------ Material provided
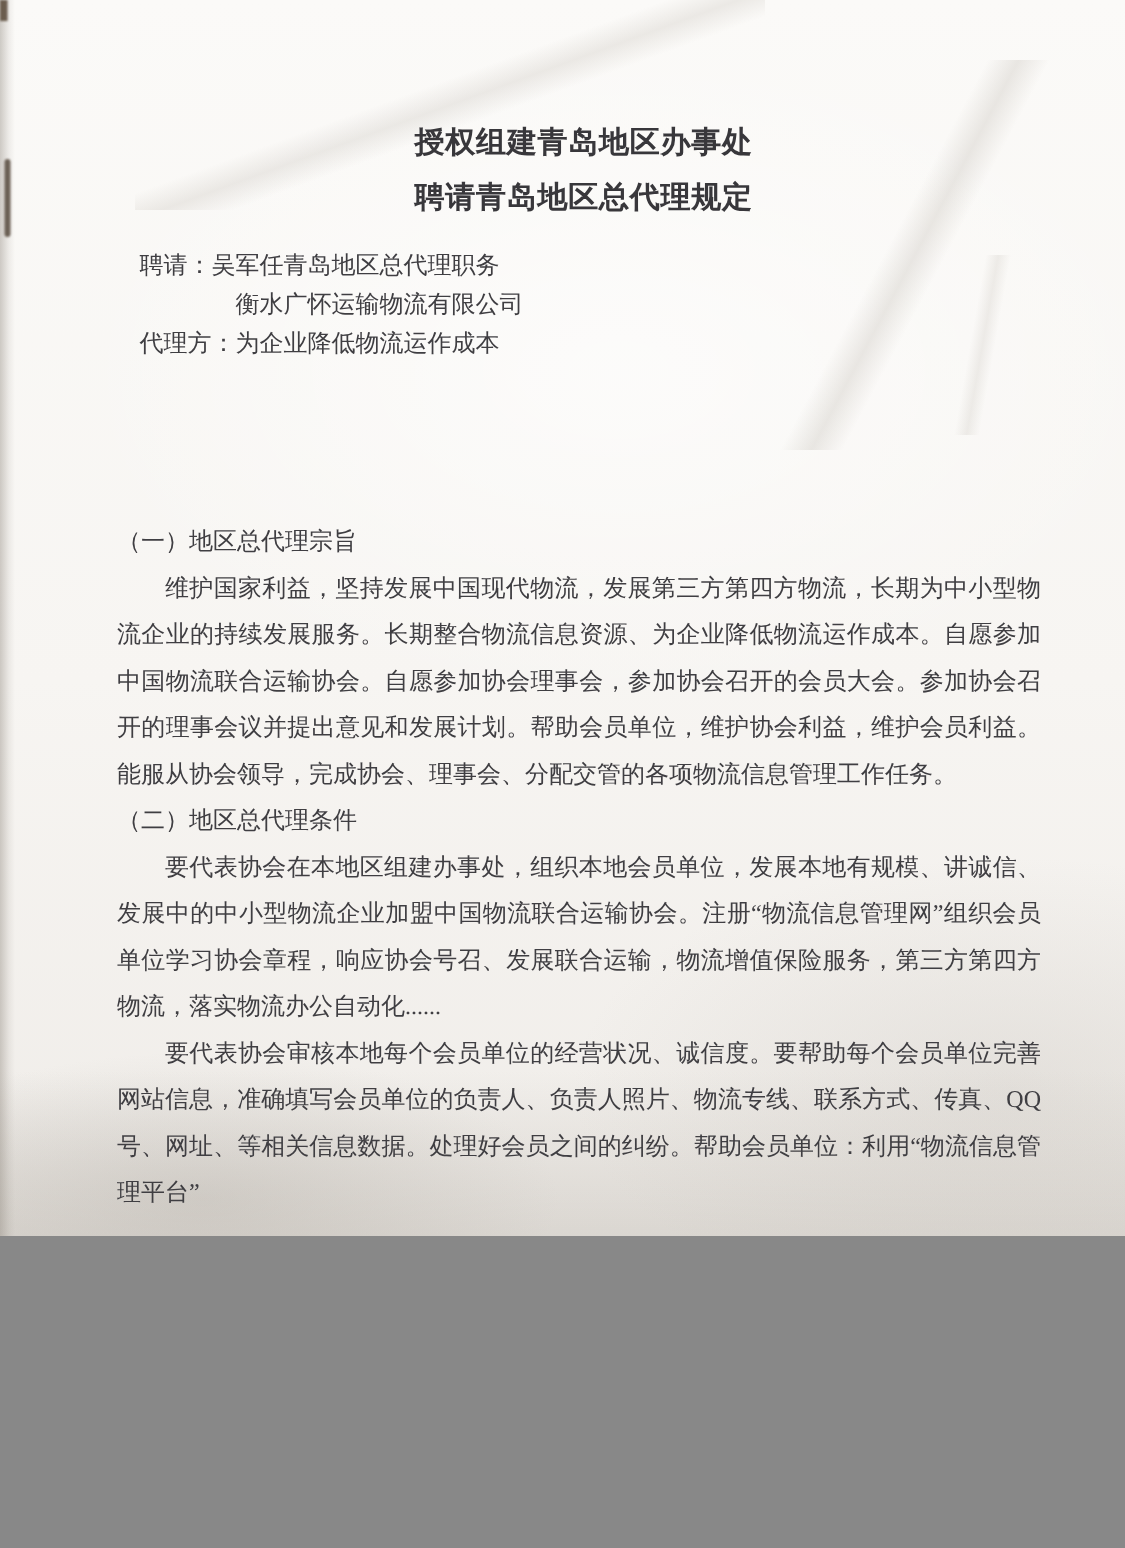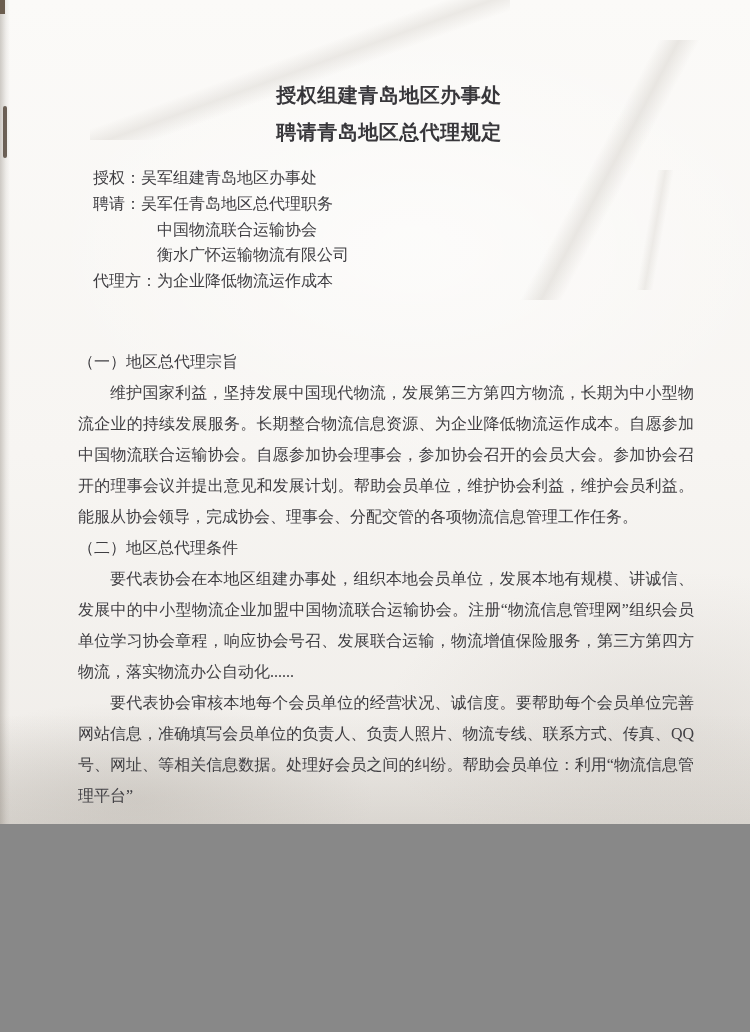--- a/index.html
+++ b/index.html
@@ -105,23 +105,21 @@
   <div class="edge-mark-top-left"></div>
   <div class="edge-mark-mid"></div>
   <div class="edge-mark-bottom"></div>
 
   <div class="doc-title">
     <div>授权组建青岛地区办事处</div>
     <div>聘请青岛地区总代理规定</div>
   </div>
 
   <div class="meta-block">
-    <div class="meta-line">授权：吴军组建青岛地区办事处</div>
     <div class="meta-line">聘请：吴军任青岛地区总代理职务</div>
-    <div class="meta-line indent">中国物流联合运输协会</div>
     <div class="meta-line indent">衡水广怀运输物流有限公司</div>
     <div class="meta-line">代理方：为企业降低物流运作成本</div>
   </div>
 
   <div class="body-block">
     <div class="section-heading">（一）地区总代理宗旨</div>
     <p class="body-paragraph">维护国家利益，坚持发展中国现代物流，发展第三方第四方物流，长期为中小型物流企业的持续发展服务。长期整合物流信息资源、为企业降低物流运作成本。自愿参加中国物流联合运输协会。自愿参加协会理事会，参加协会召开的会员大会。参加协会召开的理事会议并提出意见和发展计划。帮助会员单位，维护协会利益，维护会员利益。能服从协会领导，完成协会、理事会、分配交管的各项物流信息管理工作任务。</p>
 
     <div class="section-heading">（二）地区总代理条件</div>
------------
__How to complete this task__: Would you show every line in the data above that contains the string "edge"?

__Problem solution__:
   <div class="edge-mark-top-left"></div>
   <div class="edge-mark-mid"></div>
   <div class="edge-mark-bottom"></div>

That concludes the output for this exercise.